La spasmodica corsa ai vaccini, business planetario senza precedenti, ha già fatto una vittima eccellente: la gente. Troppa fretta, troppe pressioni politiche, troppi interessi e troppi incidenti di percorso continuano a limare le speranze del mondo intero intorno ad un dubbio: e se non fosse sicuro?
Il timore di essere dichiarati immuni al Covid-19 ma di sviluppare altre malattie, magari nel tempo, serpeggia così tanto da arrivare nelle orecchie delle industrie farmaceutiche impegnate nella ricerca.
È questo, il motivo che ha spinto “Moderna” e la “Pfizer”, la prima azienda biotecnologica del Massachusetts, la seconda un colosso farmaceutico americano, a rendere di dominio pubblico il protocollo sperimentale che stanno conducendo su 30mila (Moderna) e 44mila pazienti (Pfizer), puntando ad un vaccino che abbia un’efficacia contro il virus almeno pari al 60%. “Vogliamo assicurarci che le persone, in generale, abbiano fiducia nei vaccini, essendo il più trasparenti possibili”.
L’annuncio di voler rendere pubblico il protocollo – assai insolito - è stato dato da Moderna durante l’assemblea degli azionisti, rivelando che attualmente sono 25.296 le persone sottoposte a sperimentazione sulle 30mila previste: a regime, 15mila riceveranno due dosi di vaccino ad un paio di settimane di distanza, e l’altra metà il placebo, senza che i medici sappiano quali dei due è stato inoculato. I volontari sono tenuti sotto controllo periodico per verificare l’insorgere di problemi e reazioni, per adesso contenute in qualche linea di febbre, un lieve mal di testa e dolore nella zona nell’iniezione che scompare nel giro di poco.
L’efficacia del vaccino sarà raggiunta quando solo quando lo 0,75% di chi ha ricevuto il placebo e lo 0,30% dei vaccinati svilupperà l’infezione. A monitorare l’efficacia dei dati è un gruppo di esperti che ha stabilito due diversi step: il primo dopo aver raggiunto 53 infezioni e il secondo a quota 106 casi. L’analisi finale è prevista dopo 151 casi.
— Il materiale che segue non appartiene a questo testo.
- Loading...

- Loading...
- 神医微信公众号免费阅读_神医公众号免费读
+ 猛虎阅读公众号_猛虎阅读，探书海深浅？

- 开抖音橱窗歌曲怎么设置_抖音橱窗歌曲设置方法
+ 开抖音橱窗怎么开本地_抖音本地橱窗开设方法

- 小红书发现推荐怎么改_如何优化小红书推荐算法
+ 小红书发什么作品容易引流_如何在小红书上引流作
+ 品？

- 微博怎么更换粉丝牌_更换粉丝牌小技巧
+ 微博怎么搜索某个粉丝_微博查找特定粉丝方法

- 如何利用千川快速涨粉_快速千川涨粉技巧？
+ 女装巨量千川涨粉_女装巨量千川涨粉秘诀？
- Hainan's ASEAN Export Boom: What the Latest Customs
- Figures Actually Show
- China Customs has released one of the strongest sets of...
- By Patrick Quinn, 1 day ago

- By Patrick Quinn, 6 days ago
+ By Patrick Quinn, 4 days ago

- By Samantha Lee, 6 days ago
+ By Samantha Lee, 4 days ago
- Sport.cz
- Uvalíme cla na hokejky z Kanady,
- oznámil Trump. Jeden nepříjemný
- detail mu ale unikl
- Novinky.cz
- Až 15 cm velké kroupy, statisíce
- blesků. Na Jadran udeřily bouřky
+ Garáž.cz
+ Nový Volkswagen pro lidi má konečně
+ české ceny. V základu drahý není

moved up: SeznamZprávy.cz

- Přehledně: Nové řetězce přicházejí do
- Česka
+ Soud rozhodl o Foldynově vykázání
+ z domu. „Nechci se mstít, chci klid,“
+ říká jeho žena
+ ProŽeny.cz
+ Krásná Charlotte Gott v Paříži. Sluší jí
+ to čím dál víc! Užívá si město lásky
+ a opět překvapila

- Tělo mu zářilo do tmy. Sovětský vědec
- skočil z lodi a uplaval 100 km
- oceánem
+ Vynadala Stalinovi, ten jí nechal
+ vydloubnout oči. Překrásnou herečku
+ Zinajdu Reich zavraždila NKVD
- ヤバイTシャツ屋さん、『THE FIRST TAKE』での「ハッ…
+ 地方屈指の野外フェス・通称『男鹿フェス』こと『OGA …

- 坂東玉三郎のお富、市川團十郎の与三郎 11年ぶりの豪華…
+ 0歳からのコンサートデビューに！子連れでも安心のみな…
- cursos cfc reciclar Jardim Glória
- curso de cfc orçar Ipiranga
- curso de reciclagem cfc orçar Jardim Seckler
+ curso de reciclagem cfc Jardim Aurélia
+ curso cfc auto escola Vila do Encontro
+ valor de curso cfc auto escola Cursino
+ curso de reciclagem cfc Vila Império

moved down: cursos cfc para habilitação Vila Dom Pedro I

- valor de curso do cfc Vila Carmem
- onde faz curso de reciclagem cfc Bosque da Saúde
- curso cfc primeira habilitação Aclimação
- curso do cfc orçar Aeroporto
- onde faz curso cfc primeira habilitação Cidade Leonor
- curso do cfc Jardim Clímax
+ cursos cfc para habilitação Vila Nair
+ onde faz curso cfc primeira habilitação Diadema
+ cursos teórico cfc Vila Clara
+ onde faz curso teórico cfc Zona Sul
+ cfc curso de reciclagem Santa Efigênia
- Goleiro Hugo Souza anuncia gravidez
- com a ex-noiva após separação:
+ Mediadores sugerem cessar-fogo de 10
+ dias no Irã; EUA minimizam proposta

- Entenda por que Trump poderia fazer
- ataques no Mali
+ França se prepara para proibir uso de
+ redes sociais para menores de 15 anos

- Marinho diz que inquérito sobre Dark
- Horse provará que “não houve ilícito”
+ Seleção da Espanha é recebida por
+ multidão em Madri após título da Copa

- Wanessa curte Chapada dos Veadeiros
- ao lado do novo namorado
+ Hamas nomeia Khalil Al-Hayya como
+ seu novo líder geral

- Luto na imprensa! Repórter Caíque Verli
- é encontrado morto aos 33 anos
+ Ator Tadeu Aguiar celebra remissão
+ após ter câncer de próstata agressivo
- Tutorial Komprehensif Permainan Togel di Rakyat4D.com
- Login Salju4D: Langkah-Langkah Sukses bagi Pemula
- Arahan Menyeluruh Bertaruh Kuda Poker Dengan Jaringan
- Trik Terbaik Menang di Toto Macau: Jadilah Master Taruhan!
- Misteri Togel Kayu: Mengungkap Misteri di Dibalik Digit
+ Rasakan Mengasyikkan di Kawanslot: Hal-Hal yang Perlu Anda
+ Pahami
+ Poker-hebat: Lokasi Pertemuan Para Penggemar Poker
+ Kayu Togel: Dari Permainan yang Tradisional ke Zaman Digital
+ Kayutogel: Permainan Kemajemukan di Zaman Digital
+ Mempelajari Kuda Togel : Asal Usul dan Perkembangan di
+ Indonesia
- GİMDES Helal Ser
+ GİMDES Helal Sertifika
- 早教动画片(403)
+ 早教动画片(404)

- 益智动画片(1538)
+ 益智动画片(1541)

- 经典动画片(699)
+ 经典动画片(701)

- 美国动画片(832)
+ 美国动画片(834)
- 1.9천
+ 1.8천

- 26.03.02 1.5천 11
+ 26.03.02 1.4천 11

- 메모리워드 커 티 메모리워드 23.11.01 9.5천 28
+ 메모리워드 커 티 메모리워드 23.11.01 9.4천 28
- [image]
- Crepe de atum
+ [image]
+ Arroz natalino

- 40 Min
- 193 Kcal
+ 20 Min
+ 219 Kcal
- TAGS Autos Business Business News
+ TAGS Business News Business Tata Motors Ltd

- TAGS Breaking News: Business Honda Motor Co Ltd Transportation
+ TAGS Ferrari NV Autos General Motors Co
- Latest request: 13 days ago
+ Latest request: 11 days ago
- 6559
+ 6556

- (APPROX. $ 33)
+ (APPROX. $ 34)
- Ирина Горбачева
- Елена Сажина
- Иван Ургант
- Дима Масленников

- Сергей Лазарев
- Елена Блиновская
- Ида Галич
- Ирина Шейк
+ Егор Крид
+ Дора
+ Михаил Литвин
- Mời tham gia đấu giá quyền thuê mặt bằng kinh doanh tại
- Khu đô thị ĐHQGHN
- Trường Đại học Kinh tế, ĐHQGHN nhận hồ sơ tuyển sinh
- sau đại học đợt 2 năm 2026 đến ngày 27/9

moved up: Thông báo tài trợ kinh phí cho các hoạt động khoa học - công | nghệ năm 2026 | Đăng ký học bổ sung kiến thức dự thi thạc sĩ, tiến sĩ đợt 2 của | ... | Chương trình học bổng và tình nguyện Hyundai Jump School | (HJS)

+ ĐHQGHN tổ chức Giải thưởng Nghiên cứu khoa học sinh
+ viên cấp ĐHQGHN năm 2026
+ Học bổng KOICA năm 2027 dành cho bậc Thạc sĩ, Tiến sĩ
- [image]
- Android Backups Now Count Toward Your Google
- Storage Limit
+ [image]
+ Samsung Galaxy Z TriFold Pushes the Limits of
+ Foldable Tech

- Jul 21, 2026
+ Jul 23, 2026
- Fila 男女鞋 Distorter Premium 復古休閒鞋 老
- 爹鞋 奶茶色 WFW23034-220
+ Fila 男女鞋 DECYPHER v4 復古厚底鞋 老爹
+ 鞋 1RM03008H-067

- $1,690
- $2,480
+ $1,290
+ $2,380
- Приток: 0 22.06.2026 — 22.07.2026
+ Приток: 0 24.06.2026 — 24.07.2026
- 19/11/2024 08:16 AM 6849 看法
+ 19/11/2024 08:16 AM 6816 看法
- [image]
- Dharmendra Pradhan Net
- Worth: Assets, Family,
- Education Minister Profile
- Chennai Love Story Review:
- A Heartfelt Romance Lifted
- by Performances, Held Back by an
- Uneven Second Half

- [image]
Secondo l’a.d. di Moderna Stephen Bancel, le previsioni più probabili indicano che il vaccino possa dare dati preliminari sull’efficacia entro il prossimo novembre. Il che sembra coincidere con le previsioni del direttore del “Centers for Disease Control”, convinto che il vaccino non potrà essere disponibile su larga scala prima dell’estate del 2021. Affermazione prontamente smentita da Donald Trump, convinto che l’attesa si limiti a poche settimane, quasi certamente magari prima del 3 novembre, non a caso giorno delle presidenziali americane.
La scelta di svelare i protocolli sta costringendo alla trasparenza anche le altre industrie farmaceutiche impegnate nella ricerca: la “Johnson&Johnson” ha annunciato le prime informazioni a fine settembre, dopo l’avvio della fase di sperimentazione, mentre a giorni si attendono i dati di “AstraZeneca”.